Enfin, en cas de difficultés d’exécution, lorsque les délais prévus par le contrat ou d’autres obligations ne peuvent pas être respectés, le titulaire, avant l’expiration du contrat, doit faire une demande et, dans ce cas, le contrat est prolongé d’une durée équivalente, au moins, à celle de la crise sanitaire augmentée de deux mois.

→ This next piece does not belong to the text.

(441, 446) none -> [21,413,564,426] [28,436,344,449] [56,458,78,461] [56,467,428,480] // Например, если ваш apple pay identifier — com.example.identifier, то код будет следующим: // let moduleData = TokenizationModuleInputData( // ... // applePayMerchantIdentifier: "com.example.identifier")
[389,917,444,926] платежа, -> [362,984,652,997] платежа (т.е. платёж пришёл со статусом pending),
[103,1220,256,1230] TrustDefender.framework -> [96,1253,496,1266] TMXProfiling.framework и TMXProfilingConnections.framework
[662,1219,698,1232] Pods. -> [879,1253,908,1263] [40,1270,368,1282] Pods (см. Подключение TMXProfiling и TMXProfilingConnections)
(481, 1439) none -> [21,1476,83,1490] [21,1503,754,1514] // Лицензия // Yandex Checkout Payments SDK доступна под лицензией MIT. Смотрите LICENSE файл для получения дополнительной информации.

Par ailleurs, d’autres mesures sont adoptées en cas de difficultés d’exécution des contrats résultant de la crise sanitaire lorsque le titulaire est dans l’impossibilité d’exécuter tout ou partie de son contrat:
- pas de sanction à l’égard des titulaires telles que les pénalités ou d’autres sanctions, pas d’engagement de leur responsabilité contractuelle;
- possibilité de conclure un marché de substitution avec un tiers pour des prestations qui ne peuvent souffrir d’aucun retard et nonobstant toute cause d’exclusivité mais en aucun cas aux frais et risques du titulaire du marché initial;
- indemnisation du titulaire des dépenses déjà engagées en cas d’annulation d’un bon de commande ou de résiliation du marché;
- règlement sans délai des prestations en cas de suspension du marché à prix forfaitaire. A l’issue de la suspension un avenant déterminera les conditions de modification du contrat, sa reprise ou sa résiliation ainsi que les sommes dues au titulaire (ou à l’acheteur le cas échéant).
Pour les concessions:
- en cas de suspension du contrat, tout versement est suspendu mais le concédant peut verser une avance sur les sommes dues si la situation du concessionnaire le justifie et à hauteur de ses besoins;
- si les modalités d’exécution du contrat sont modifiées significativement, le concessionnaire a le droit au versement d’une indemnité de compensation du surcoût lorsque la poursuite de l’exécution de la concession impose la mise en œuvre de moyens supplémentaires qui n’étaient pas prévus au contrat initial et qui représenteraient une charge manifestement excessive au regard de la situation financière du concessionnaire.